Avigdor Lieberman, Israel’s foreign minister, recently startled his fellow cabinet ministers – and Middle East analysts everywhere – with a proposal that Israel end its status as an occupying power in the Gaza Strip and allow Hamas to establish an independent Palestinian state in that enclave.
Most everyone dismissed Lieberman’s suggestion out of hand, coming as it did from a man derisively referred to by his Israeli critics as "the bouncer from Kishinev" (having in fact been employed as a night club bouncer in the Moldavian capital before emigrating to Israel).
Lieberman proposed that Israel fashion a border regime that removes Israel’s effective control over Gaza’s economic lifelines while satisfying legitimate Israeli security requirements – hardly an idea expected from an Israeli leader who has distinguished himself by his contempt for democracy and xenophobia towards Arabs, whether Israel’s own citizens or under Israeli occupation.
Geoffrey Aronson has been a lone dissenter from this general reaction to Lieberman’s proposal. In a posting here at The Middle East Channel, the highly respected director of the Foundation for Middle East Peace endorsed Lieberman’s idea. He noted that in 1974, the PLO committed itself "to establish the independent combatant national authority for the people over every part of Palestinian territory that is liberated." Aronson argues that if Israel and the Palestinians are unable to achieve this objective in the entire West Bank, "that is no reason to prevent [the creation of a territorially contiguous area under sovereign Palestinian control] in Gaza, or anywhere else where such an opportunity exists." He believes that an independent Palestinian state in the Gaza Strip "cannot but positively transform both the internal Palestinian and the international diplomatic landscape."
My respect for Aronson’s exceptionally thoughtful analyses of the Israel-Palestine conflict notwithstanding, I believe his take on the Lieberman proposal to be mistaken.
The PLO’s 1974 commitment referred to by Aronson speaks of the establishment of an "independent combatant national authority." I take the term "combatant" to mean an authority that would continue to struggle by all means for the recovery of Palestinian territory – or at least all territory within the pre-’67 borders.
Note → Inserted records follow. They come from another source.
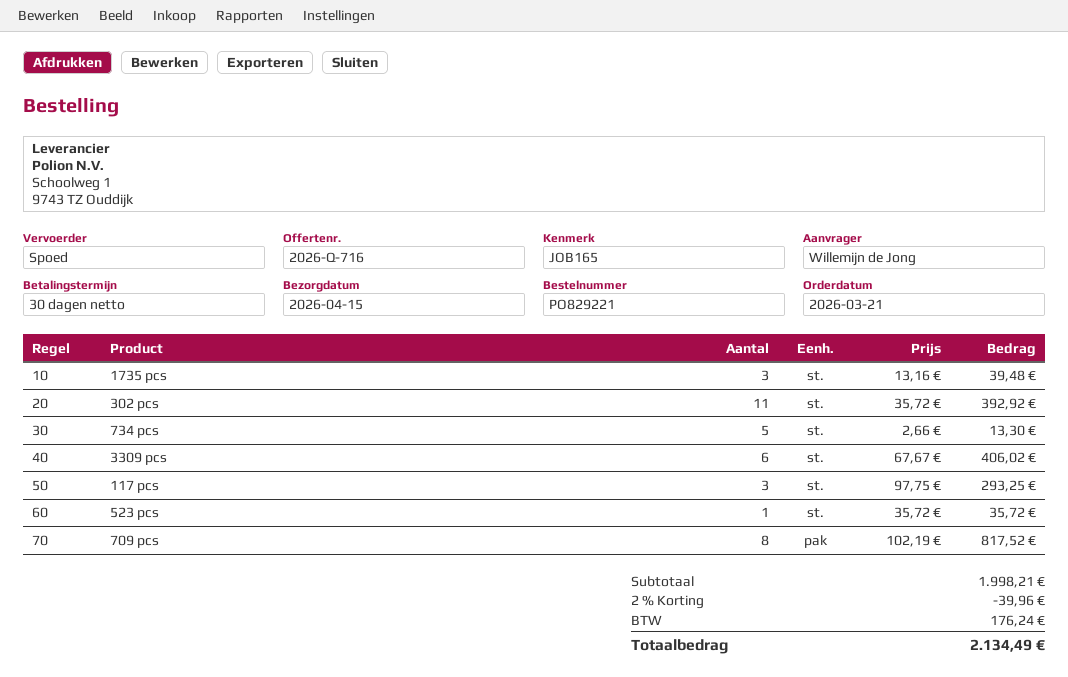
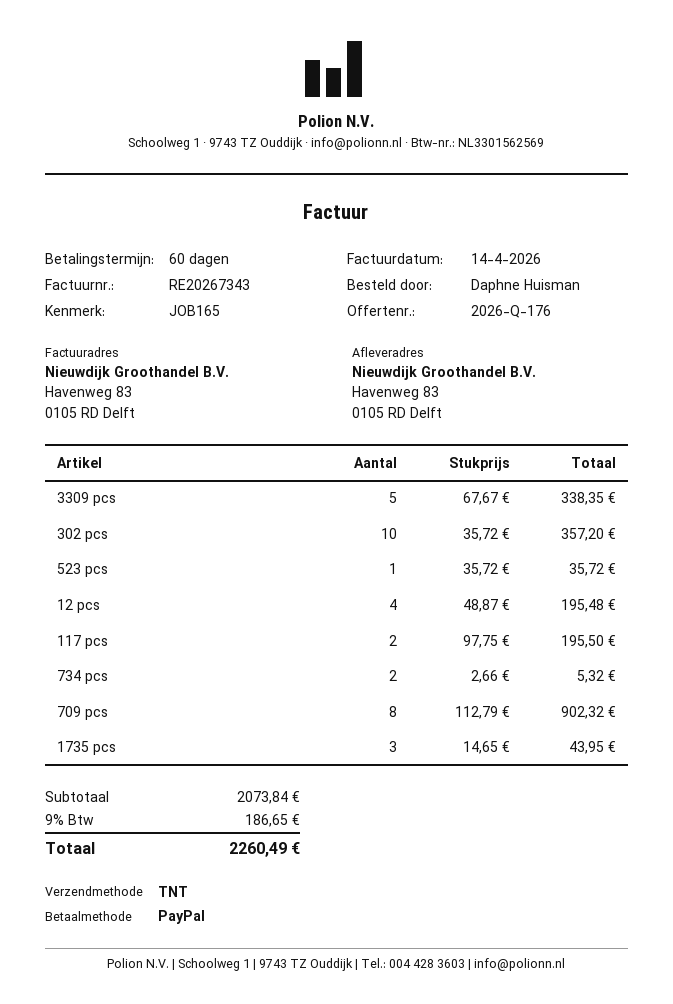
quote number: 2026-Q-716 -> 2026-Q-176
payment terms: 30 days -> 60 days
ordered by: Willemijn de Jong -> Daphne Huisman
shipping method: express -> TNT
1735 pcs: 3 x 13.16 = 39.48 -> 3 x 14.65 = 43.95
302 pcs: 11 x 35.72 = 392.92 -> 10 x 35.72 = 357.20
734 pcs: 5 x 2.66 = 13.30 -> 2 x 2.66 = 5.32
3309 pcs: 6 x 67.67 = 406.02 -> 5 x 67.67 = 338.35
117 pcs: 3 x 97.75 = 293.25 -> 2 x 97.75 = 195.50
709 pcs: 8 x 102.19 = 817.52 -> 8 x 112.79 = 902.32
12 pcs: none -> 4 x 48.87 = 195.48
subtotal: 1998.21 -> 2073.84
discount: 2% = 39.96 -> none
tax: 176.24 -> 186.65
total: 2134.49 -> 2260.49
This would certainly be inconsistent with the condition Lieberman attached to the ending of Israel’s status as an occupying power in Gaza, namely "satisfying legitimate Israeli security requirements."
The expectation that Hamas would agree to end its own efforts to roll back Israel’s occupation of the West Bank in return for Israel’s recognition of Gaza’s independence is utterly unrealistic. Hamas won’t even satisfy Israel’s "security requirements" if Israel were to offer to withdraw from Gaza and 95% of the West Bank. Indeed, even the "moderate" Palestinian leadership in Ramallah, which declared its willingness to consider equal exchanges of territory on both sides of the pre-1967 border, rejected the Israeli proposal for Palestinian sovereignty in temporary borders.
Hamas has offered to renounce violence against Israel in return for Israel’s acceptance of a long-term Hudna and a withdrawal of its occupation forces to the pre-1967 border. But it would never agree end its "resistance" in return for an arrangement that frees Israel to continue to deepen its colonial project in the West Bank.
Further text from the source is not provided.